Der Bremer Projektentwickler wpd hat sich in der jüngsten Onshore-Windausschreibung der Bundesnetzagentur (BNetzA) Zuschläge über insgesamt 156,9 MW gesichert. Das Unternehmen erzielte die Zuschläge in einer Runde, die von intensivem Wettbewerb und sinkenden Zuschlagswerten geprägt war.

Die Ausschreibung war deutlich überzeichnet. Einer ausgeschriebenen Menge von 2.495 MW standen 628 Gebote mit einem Gesamtvolumen von 6.409 MW gegenüber, von denen 270 Gebote mit insgesamt 2.499 MW einen Zuschlag erhielten. Der durchschnittliche mengengewichtete Zuschlagswert sank auf 5,06 Cent pro Kilowattstunde und erreichte damit den niedrigsten Stand seit Einführung des aktuellen Gebotsverfahrens, was den anhaltenden Preisdruck im deutschen Markt unterstreicht.

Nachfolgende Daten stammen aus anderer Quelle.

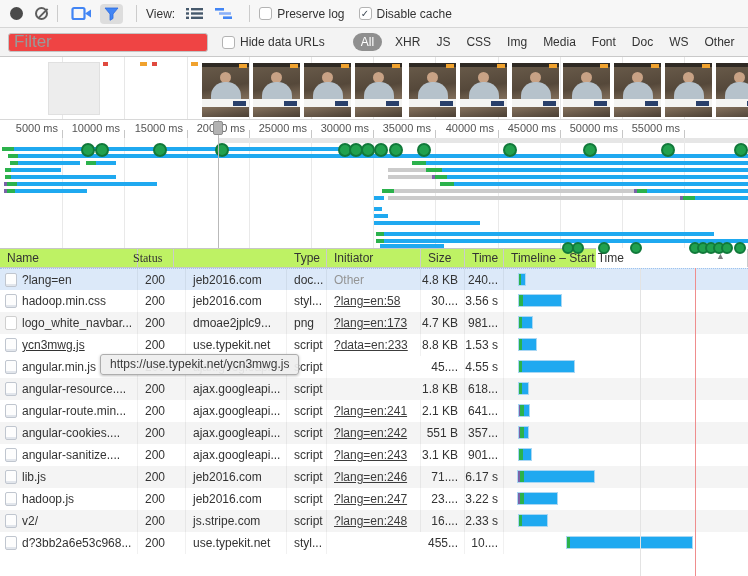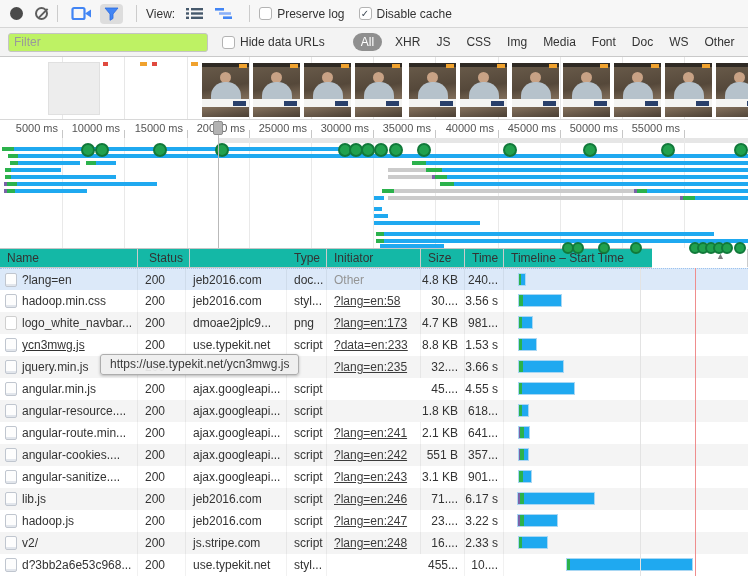"Filter" .filter-input { background: #bef264 -> #ef4444; font-size: 12px -> 17px }
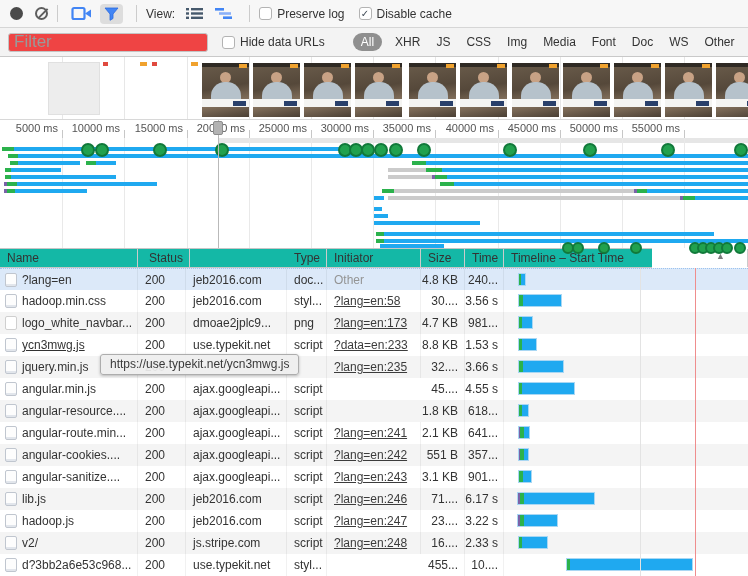"Name" .table-header { background: #14b8a6 -> #bef264; width: 652px -> 596px }
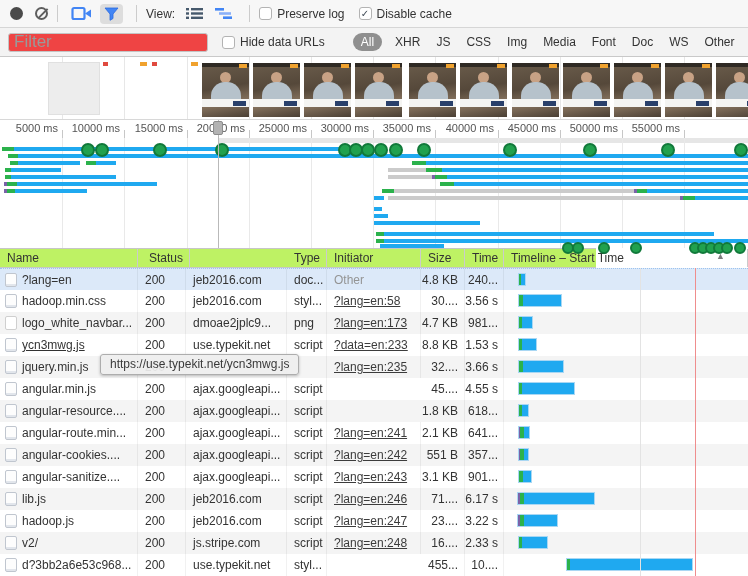"Status" span.th { font-family: none -> Liberation Serif, serif; left: 142px -> 126px }
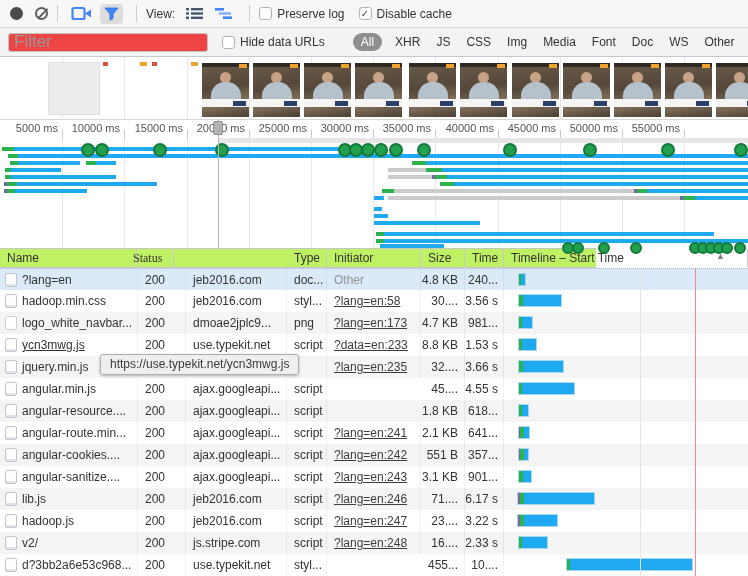"jquery.min.js" div.row { html: <div> <span></span> <span><span>jquery.min.js</span></span> <span>200</span> <span></span> <span></span> <span><span>?lang=en:235</span></span> <span>32....</span> <span>3.66 s</span> <div> <span></span> <span></span> </div> </div> -> none }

“Mit 156,9 Megawatt bezuschlagter Leistung haben wir in einem außerordentlich anspruchsvollen Markt ein sehr starkes Ergebnis erzielt”, sagte Hartmut Brösamle, Geschäftsführer der wpd GmbH. Er führte das Ergebnis auf die Qualität der Projektentwicklung und die Wettbewerbsfähigkeit des Portfolios zurück.

wpd hatte bereits in der vorherigen Ausschreibungsrunde rund 300 MW erhalten und baut derzeit mehr als 1 GW Onshore-Wind in Deutschland. Das 1996 gegründete Unternehmen entwickelt und betreibt Wind- und Solarprojekte in 32 Ländern, darunter Märkte rund um die Ostsee, und verweist auf eine Gesamtpipeline von rund 38.545 MW Onshore-Wind und 8.015 MW Solar.